Lithium in Drinking Water and Brine Water Marcellus
The Water Research Center is a strong supporter of environmental education and the company feels privileged to make available this informational fact sheet for free as a means of environmental education, awareness, and outreach. In partial fulfillment of that obligation we are proud to make this report available to YOU. There are a number of contaminants that threaten the safety and quality of our nations drinking water, but none is more misunderstood than lithium and barium.
For drinking water, there is no current EPA or Pennsylvania maximum contaminant level set for lithium. The EPA has established an estimated limit of 0.70 mg/L and a provisional chronic oral reference dose of 20 ug/kg/day. This reference dose was derived from a review of the available data related to the lowest observable effect level of 20 mg/kg/day that was observed in long-term studies and treatment of humans using lithium.
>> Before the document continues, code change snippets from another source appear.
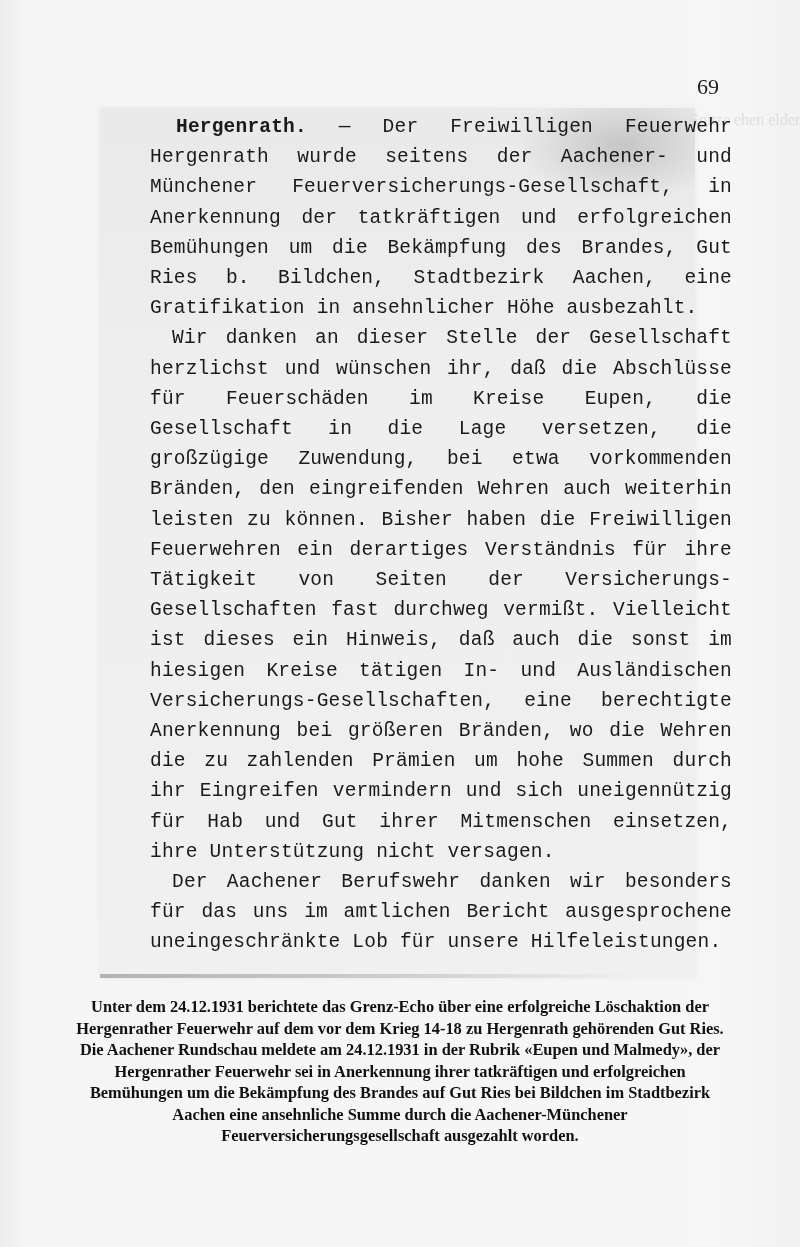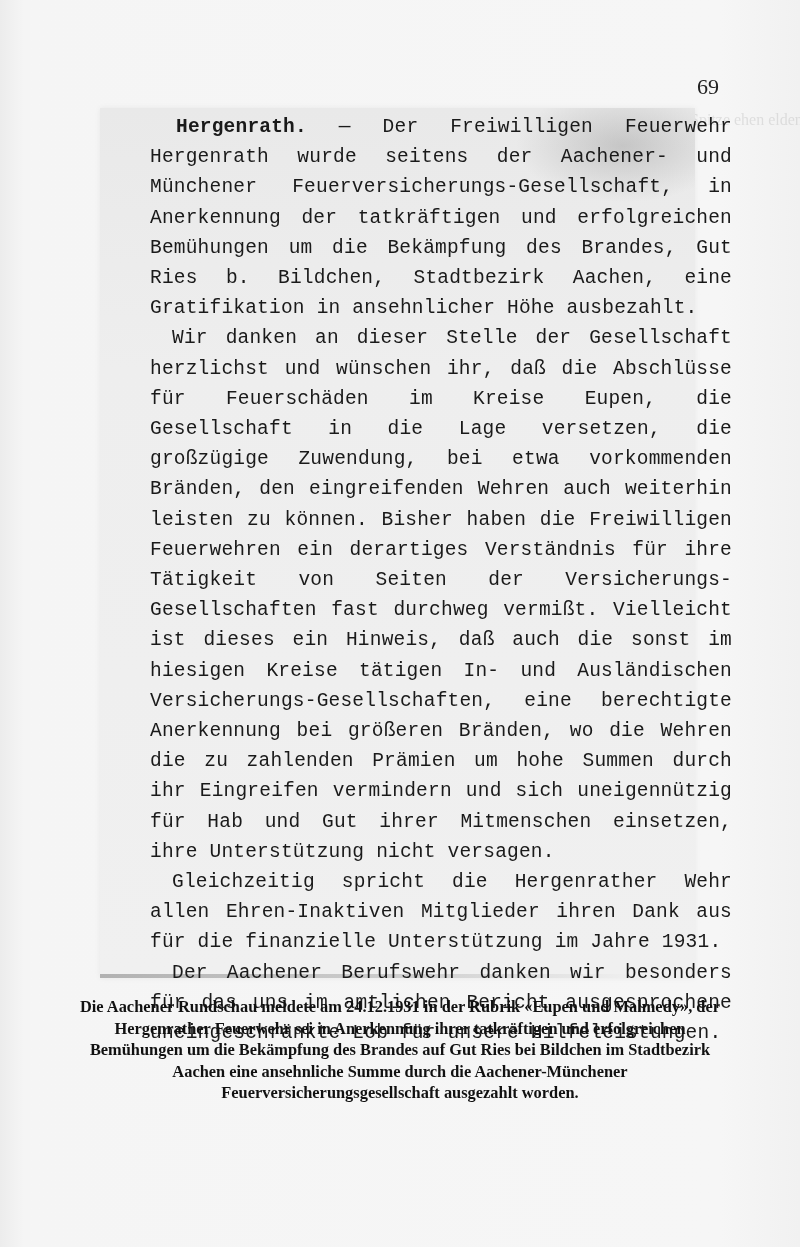--- a/index.html
+++ b/index.html
@@ -67,7 +67,6 @@
   <div class="article">
     <p class="first"><span class="place">Hergenrath.</span><span> — Der Freiwilligen Feuerwehr Hergenrath wurde seitens der Aachener- und Münchener Feuerversicherungs-Gesellschaft, in Anerkennung der tatkräftigen und erfolgreichen Bemühungen um die Bekämpfung des Brandes, Gut Ries b. Bildchen, Stadtbezirk Aachen, eine Gratifikation in ansehnlicher Höhe ausbezahlt.</span></p>
     <p>Wir danken an dieser Stelle der Gesellschaft herzlichst und wünschen ihr, daß die Abschlüsse für Feuerschäden im Kreise Eupen, die Gesellschaft in die Lage versetzen, die großzügige Zuwendung, bei etwa vorkommenden Bränden, den eingreifenden Wehren auch weiterhin leisten zu können. Bisher haben die Freiwilligen Feuerwehren ein derartiges Verständnis für ihre Tätigkeit von Seiten der Versicherungs-Gesellschaften fast durchweg vermißt. Vielleicht ist dieses ein Hinweis, daß auch die sonst im hiesigen Kreise tätigen In- und Ausländischen Versicherungs-Gesellschaften, eine berechtigte Anerkennung bei größeren Bränden, wo die Wehren die zu zahlenden Prämien um hohe Summen durch ihr Eingreifen vermindern und sich uneigennützig für Hab und Gut ihrer Mitmenschen einsetzen, ihre Unterstützung nicht versagen.</p>
-    <p>Gleichzeitig spricht die Hergenrather Wehr allen Ehren-Inaktiven Mitglieder ihren Dank aus für die finanzielle Unterstützung im Jahre 1931.</p>
     <p>Der Aachener Berufswehr danken wir besonders für das uns im amtlichen Bericht ausgesprochene uneingeschränkte Lob für unsere Hilfeleistungen.</p>
   </div>
 

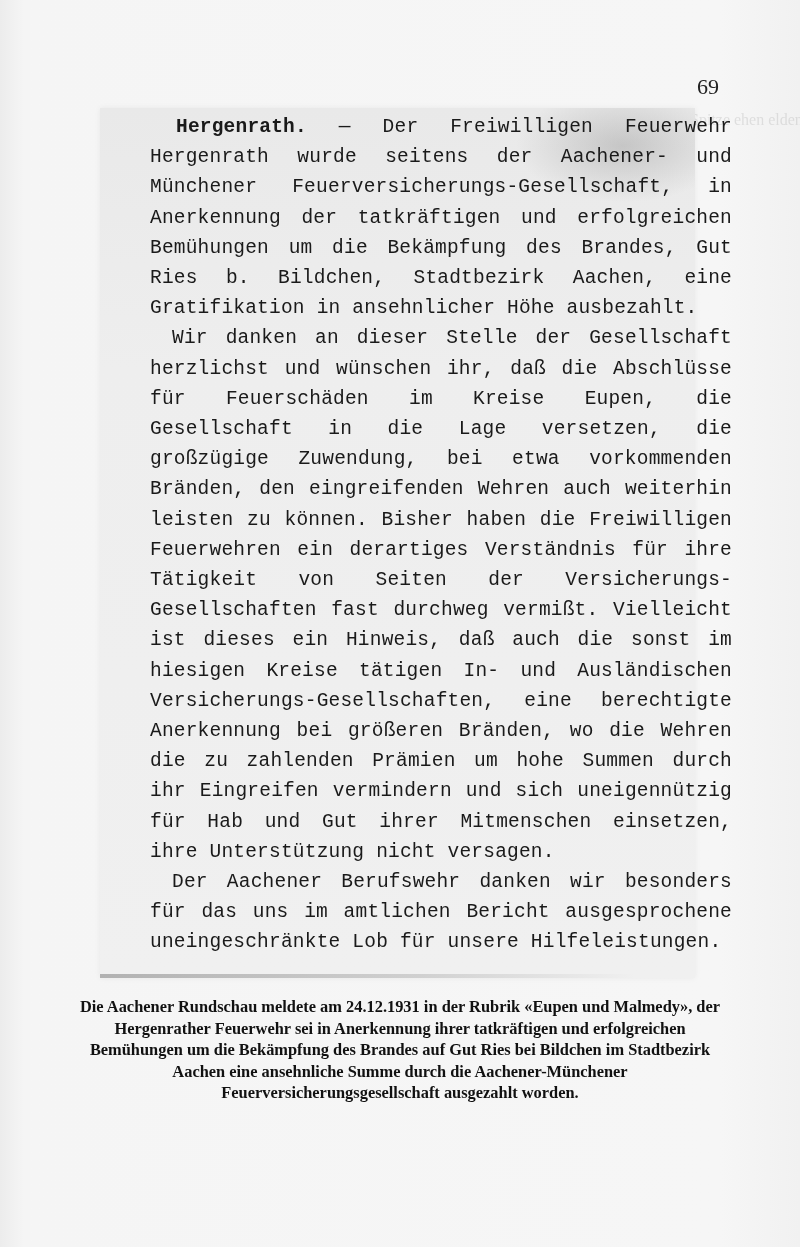--- a/index.html
+++ b/index.html
@@ -71,6 +71,7 @@
   </div>
 
   <div class="caption">
+    <p>Unter dem 24.12.1931 berichtete das Grenz-Echo über eine erfolgreiche Löschaktion der Hergenrather Feuerwehr auf dem vor dem Krieg 14-18 zu Hergenrath gehörenden Gut Ries.</p>
     <p>Die Aachener Rundschau meldete am 24.12.1931 in der Rubrik «Eupen und Malmedy», der Hergenrather Feuerwehr sei in Anerkennung ihrer tatkräftigen und erfolgreichen Bemühungen um die Bekämpfung des Brandes auf Gut Ries bei Bildchen im Stadtbezirk Aachen eine ansehnliche Summe durch die Aachener-Münchener Feuerversicherungsgesellschaft ausgezahlt worden.</p>
   </div>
Lithium is in the alkali-metal group that includes sodium and potassium. Lithium is used in batteries, ceramics, air-conditioning, grease, electric cars, and in pharmaceutical products. Lithium is a soft, silver-white alkali metal, found in some foods and, in some places, the drinking water. Lithium can be found throughout the world, but brine waters contain up to 0.050 to 2000 ppm, seawater up to 0.170 ppm, and freshwater typically less than 0.001 to 0.003 ppm and daily lithium content from food has been estimated at 2 milligrams per day with the primary source being grains and vegetables. Lithium can be found in continental brine water, geothermal waters, and oil-gas field brines. In addition, granitic and igneous rocks may have elevated levels of lithium. The body processes lithium through the kidneys or in our excrement. Locally, it appears that the groundwater in Northeastern Pennsylvania may have a lithium content ranging from < 0.2 mg/L to 0.24 mg/L.